Ask HN: Career Advice Node.js vs. Django route

For someone with academic python and JavaScript experience considering web dev role. Which way should they take in your opinion.

considering things such as job availability, salary, and ease of working in the ecosystem.

  • My opinion on these kinds of questions is that I don’t trust places that hire for specific technologies. Do whichever one fires you up, and work at a place that respects that energy.

  • I don't think the choice of language/framework matters too much in the grand scheme of things provided you understand the concepts behind the decisions that languages/frameworks make for you. So pick whichever piques your interest.

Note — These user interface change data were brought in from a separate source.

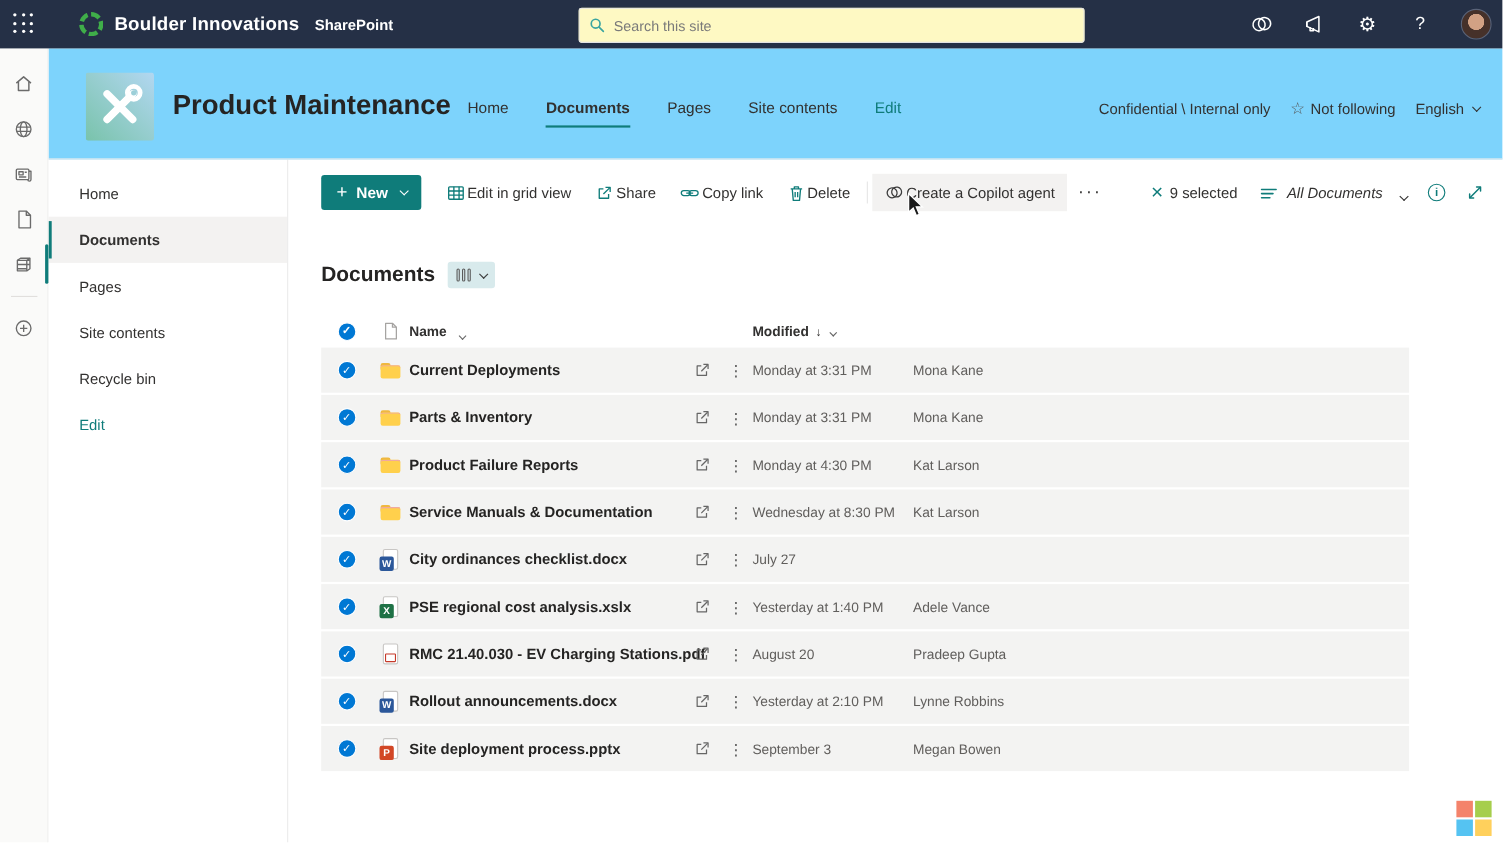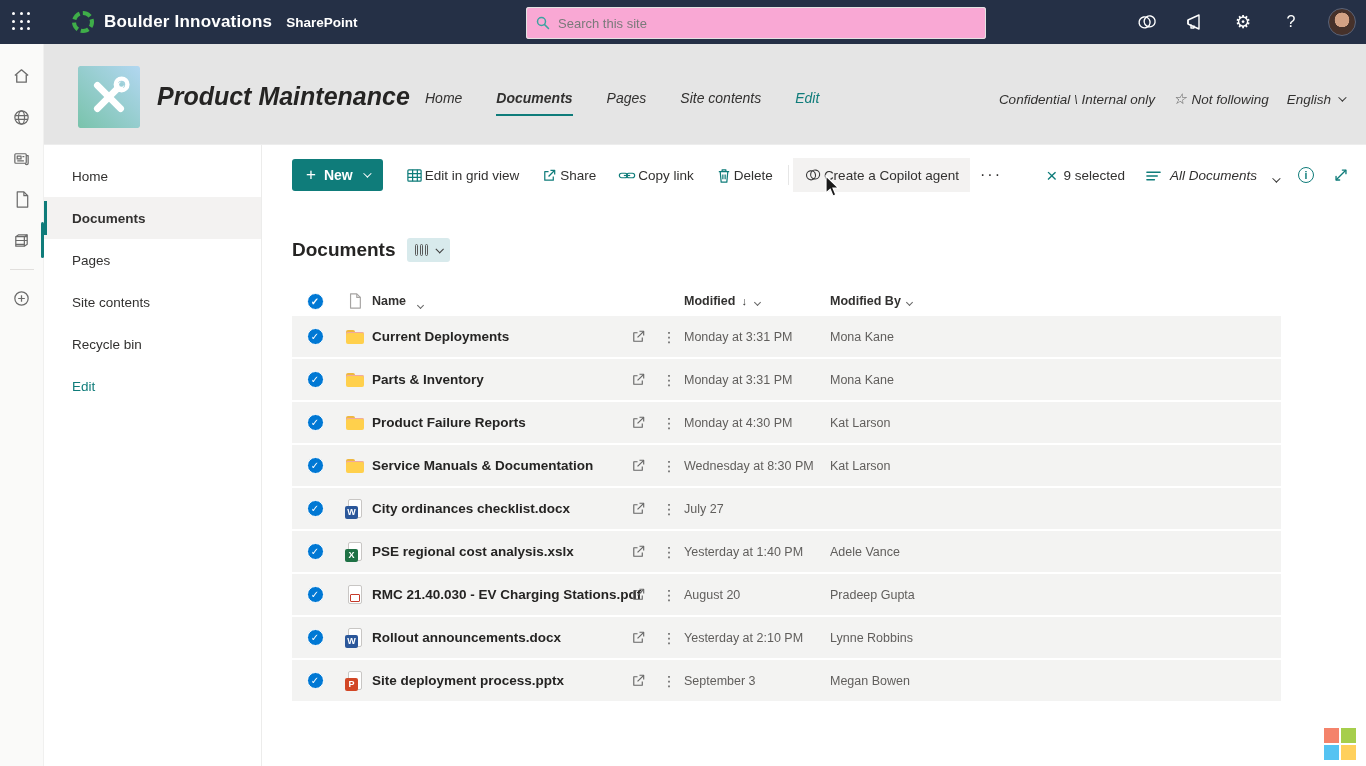--- a/index.html
+++ b/index.html
@@ -15,7 +15,7 @@
   .spiral { width:22px; height:22px; border:4px dashed #3fae49; border-radius:50%; margin:0 10px 0 26px; }
   .brand { color:#fff; font-size:17px; font-weight:bold; letter-spacing:.2px; margin-right:14px; }
   .product { color:#fff; font-size:13.5px; font-weight:600; }
-  .searchbox { position:absolute; left:526px; top:7px; width:460px; height:29px; background:#f9a8d4;
+  .searchbox { position:absolute; left:526px; top:7px; width:460px; height:29px; background:#fef9c3;
                border-radius:3px; display:flex; align-items:center; padding:16px 10px; box-shadow:0 0 0 1px #e3e3e3 inset; }
   .searchbox svg { flex:none; margin-right:8px; }
   .searchbox input { border:none; outline:none; width:100%; font-size:13px; color:#444;

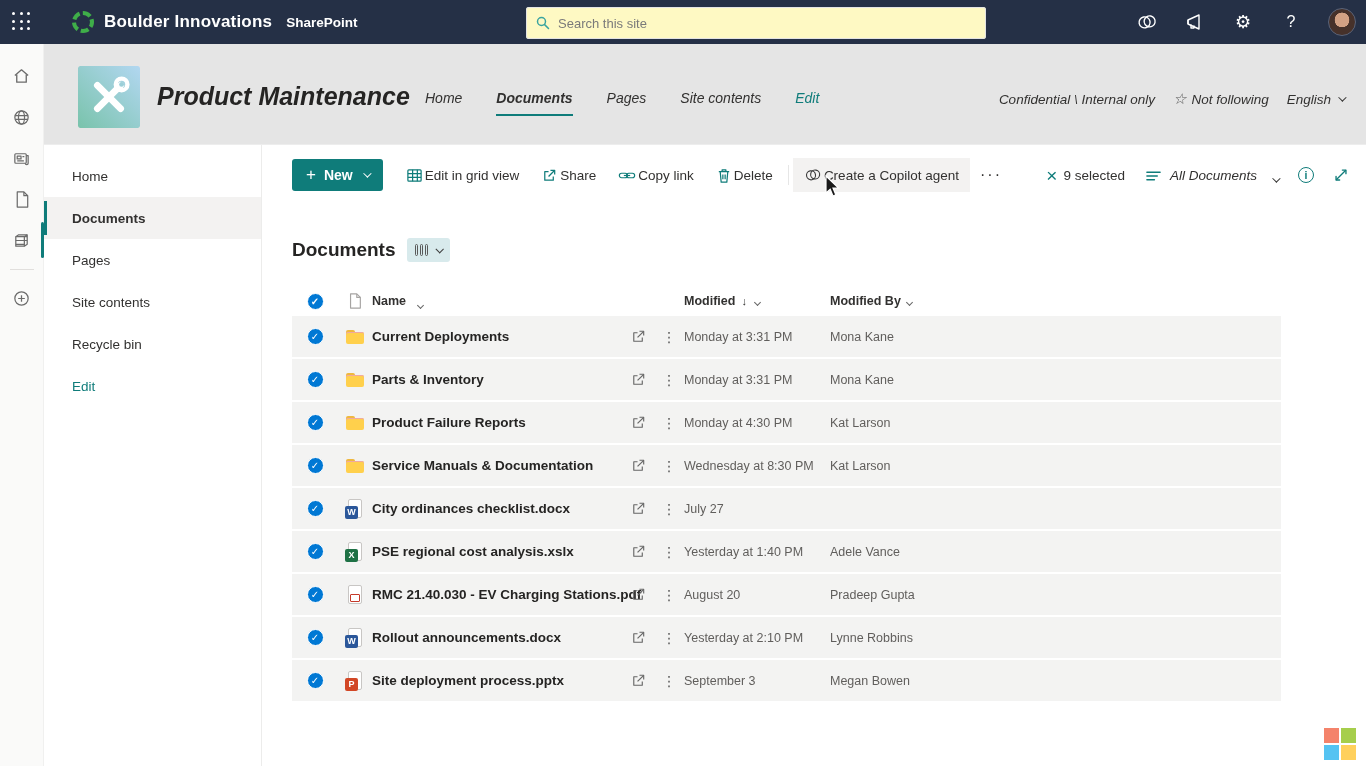--- a/index.html
+++ b/index.html
@@ -40,8 +40,8 @@
   .rail-div { width:24px; height:1px; background:#e1dfdd; margin:8px 0; }
 
   
-  .site-header { position:absolute; left:44px; top:44px; width:1322px; height:101px; background:#e5e5e5;
-                 border-bottom:1px solid #ededed; z-index:10;font-style:italic; }
+  .site-header { position:absolute; left:44px; top:44px; width:1322px; height:101px; background:#7dd3fc;
+                 border-bottom:1px solid #ededed; z-index:10; }
   .site-logo { position:absolute; left:34px; top:22px; width:62px; height:62px; border-radius:2px; }
   .site-title { position:absolute; left:113px; top:38px; font-size:25px; font-weight:bold; color:#252423; }
   .site-nav { position:absolute; left:381px; top:46px; display:flex; gap:34px; font-size:14px; color:#323130; }

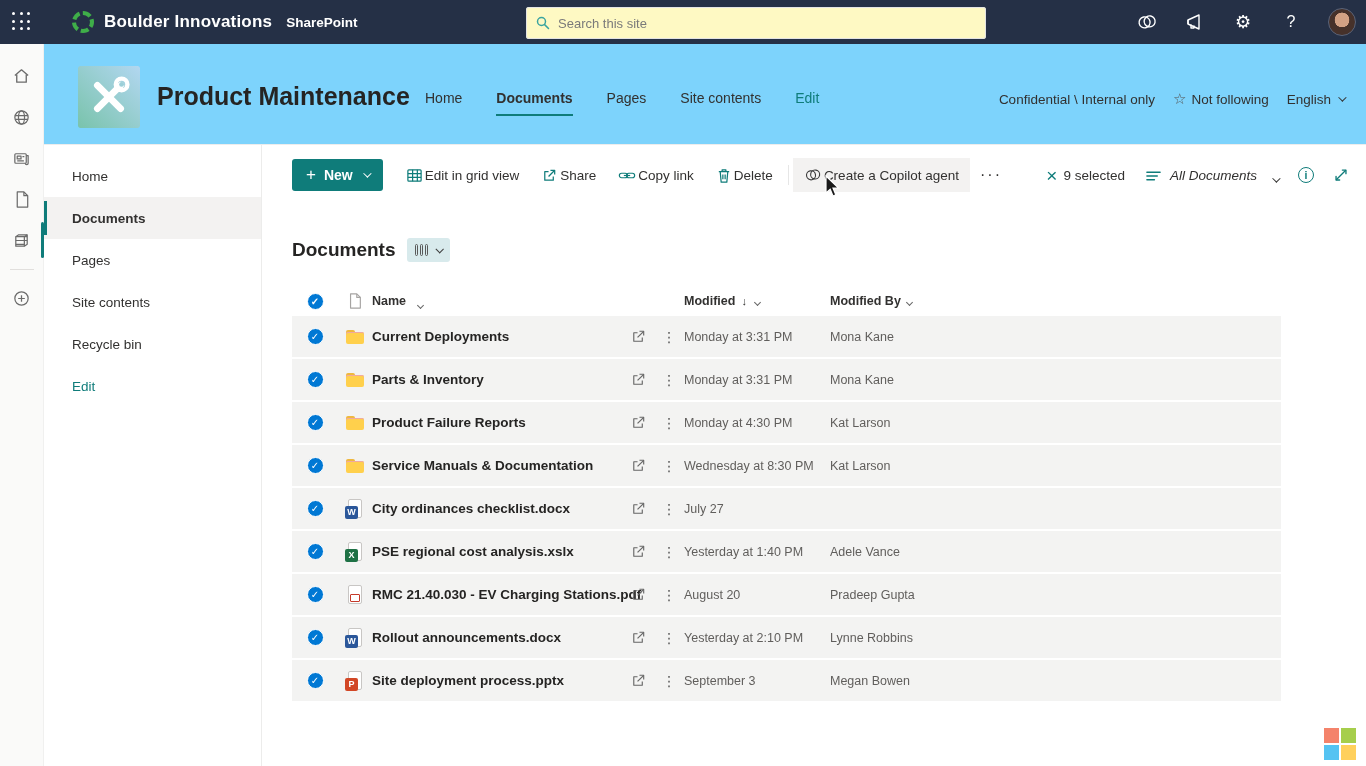--- a/index.html
+++ b/index.html
@@ -385,9 +385,6 @@
       <div class="c-mod">
         <span>Modified</span><span class="sort-arrow">↓</span><span class="hd-chev"></span>
       </div>
-      <div class="c-by">
-        <span>Modified By</span><span class="hd-chev"></span>
-      </div>
     </div>
     <div>
         <div class="t-row">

    As far as job prospects, my bet is on Rust/Actix. I'm pitching the idea of creating new micro-services with Actix to my company. (We're a Java shop). I implemented a simple proof-of-concept api server that takes in a single type of request, runs some business logic, makes a db call and returns a response with additional fields. Preliminary testing has shown that the Rust/Actix implementation is 5x faster at processing requests compared to the Java/Spring implementation.

  • Both are safe options job wise.

    With python/Django it is going to be easier to land a backend position, where you will be using Django mostly for building APIS and interacting with databases and third party systems and it will be less likely you will be expected to do frontend related stuff. Sadly not many companies nowadays do frontend with Django anymore, even if it were the right tool for the job, it is unfashionable to not do SPAs in most companies.

    With node, it will be easier to land on a position where you're more "full stack" and expected to also know css, html and more frontendy stuff.

  • I think there are market for both technologies. I have been working with Python/Django for more than 5 years and I always receive offers. I have friends that work with Node/React and they also receive offers. I would say pick the one you like more.

  • If you plan on switching to a job with Machine Learning sticking with Python might be worth it. Otherwise for web developer careers I recommend going with Javascript. It will allow you to be a frontend or backend or fullstack developer.

  • go with python, it's the most general purpose language out there. devops/data science/data engineering/web it's just so versatile.

    nodejs/javascript story is so fragmented, but there's a lot of innovation going on right now for how to make the most performant web app without sacrificing developer productivity.

  • > considering things such as job availability, salary

    These things do not depend much on the tech you learn. Besides, Django and Node.js are way too mainstream to notice any difference in salary/job offers.

    > and ease of working in the ecosystem.

    Pip is "less worse" than NPM in my opinion.

    But, why don't you learn both? Is not that it's going to take you years to learn any of such frameworks.